These labels were automatically added by AI and may be inaccurate. For details, see About Literature Database.
Abstract
Large Language Models (LLMs) have emerged as powerful tools, but their
inherent safety risks - ranging from harmful content generation to broader
societal harms - pose significant challenges. These risks can be amplified by
the recent adversarial attacks, fine-tuning vulnerabilities, and the increasing
deployment of LLMs in high-stakes environments.
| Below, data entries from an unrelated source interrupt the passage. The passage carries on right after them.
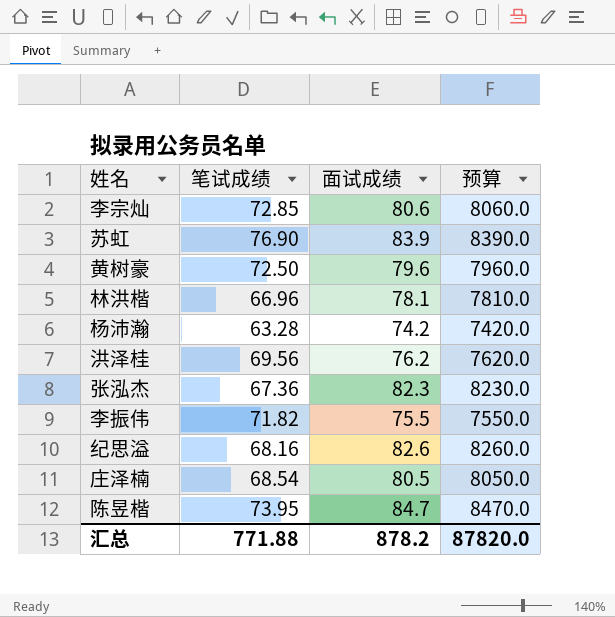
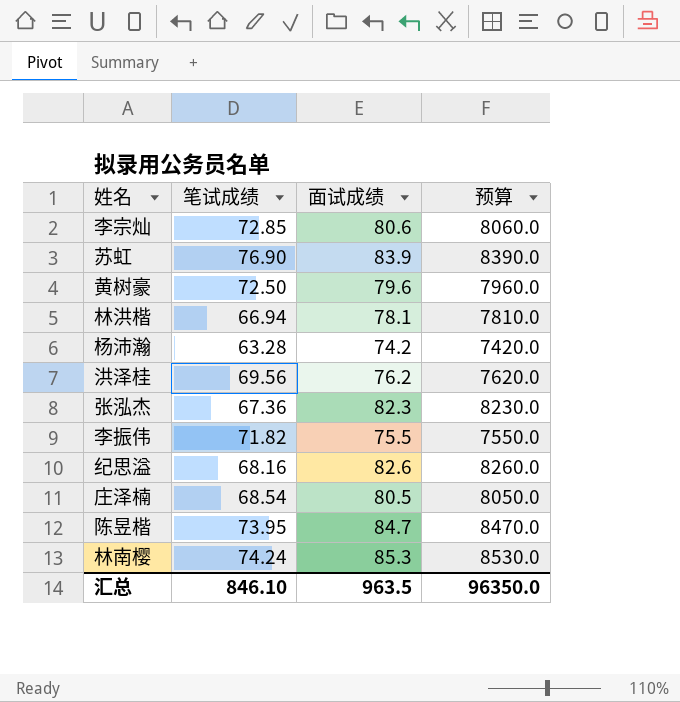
林洪楷 | 笔试成绩: 66.96 -> 66.94
row 林南樱: none -> 74.24 | 85.3 | 8530.0
汇总 | 笔试成绩: 771.88 -> 846.10
汇总 | 面试成绩: 878.2 -> 963.5
汇总 | 预算: 87820.0 -> 96350.0

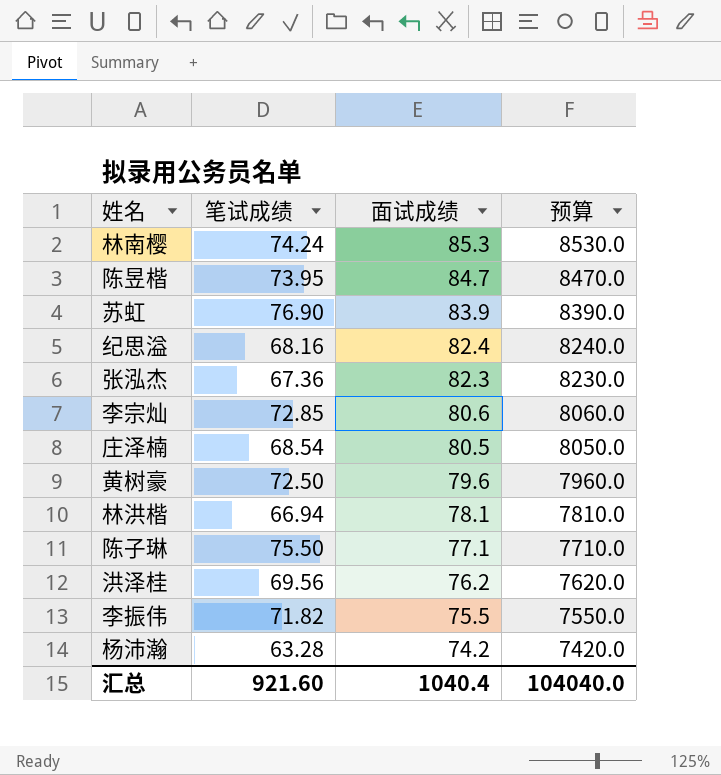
row order: none -> 面试成绩 descending
纪思溢 | 面试成绩: 82.6 -> 82.4
纪思溢 | 预算: 8260.0 -> 8240.0
row 陈子琳: none -> 75.50 | 77.1 | 7710.0
汇总 | 笔试成绩: 846.10 -> 921.60
汇总 | 面试成绩: 963.5 -> 1040.4
汇总 | 预算: 96350.0 -> 104040.0

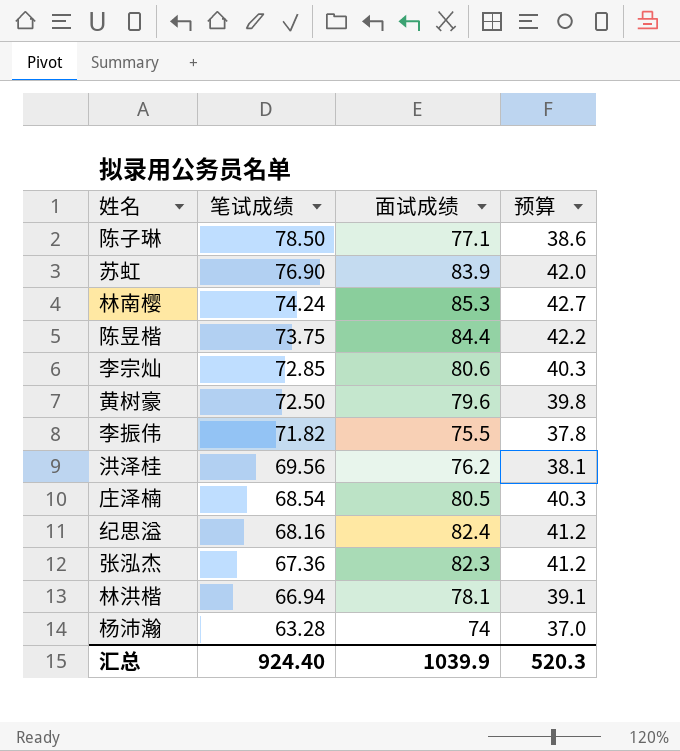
row order: 面试成绩 descending -> 笔试成绩 descending
column 预算 | formula: [面试成绩] * 100 -> [面试成绩] * 0.5
陈子琳 | 笔试成绩: 75.50 -> 78.50
陈昱楷 | 笔试成绩: 73.95 -> 73.75
陈昱楷 | 面试成绩: 84.7 -> 84.4
杨沛瀚 | 面试成绩: 74.2 -> 74
汇总 | 笔试成绩: 921.60 -> 924.40
汇总 | 面试成绩: 1040.4 -> 1039.9
汇总 | 预算: 104040.0 -> 520.3

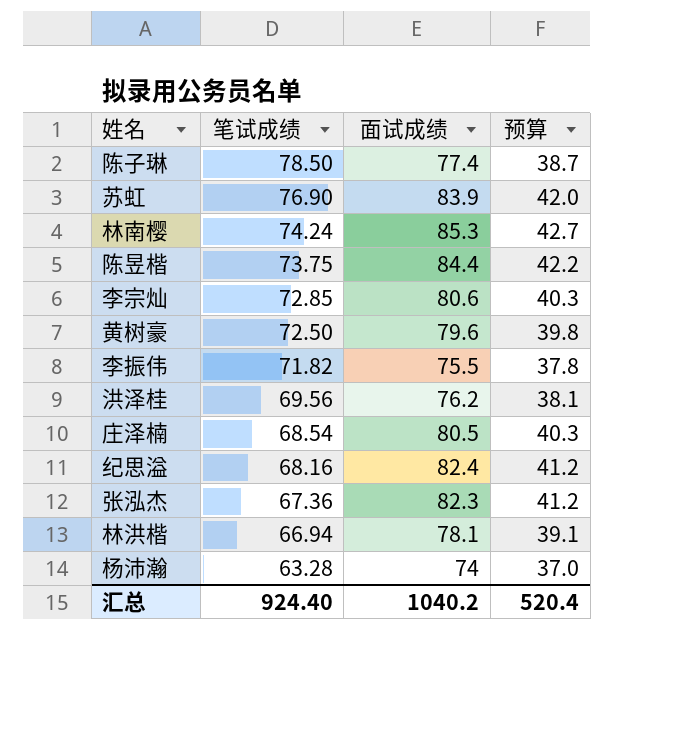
陈子琳 | 面试成绩: 77.1 -> 77.4
陈子琳 | 预算: 38.6 -> 38.7
汇总 | 面试成绩: 1039.9 -> 1040.2
汇总 | 预算: 520.3 -> 520.4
Existing safety-enhancing
techniques, such as fine-tuning with human feedback or adversarial training,
are still vulnerable as they address specific threats and often fail to
generalize across unseen attacks, or require manual system-level defenses. This
paper introduces RepBend, a novel approach that fundamentally disrupts the
representations underlying harmful behaviors in LLMs, offering a scalable
solution to enhance (potentially inherent) safety. RepBend brings the idea of
activation steering - simple vector arithmetic for steering model's behavior
during inference - to loss-based fine-tuning. Through extensive evaluation,
RepBend achieves state-of-the-art performance, outperforming prior methods such
as Circuit Breaker, RMU, and NPO, with up to 95% reduction in attack success
rates across diverse jailbreak benchmarks, all with negligible reduction in
model usability and general capabilities.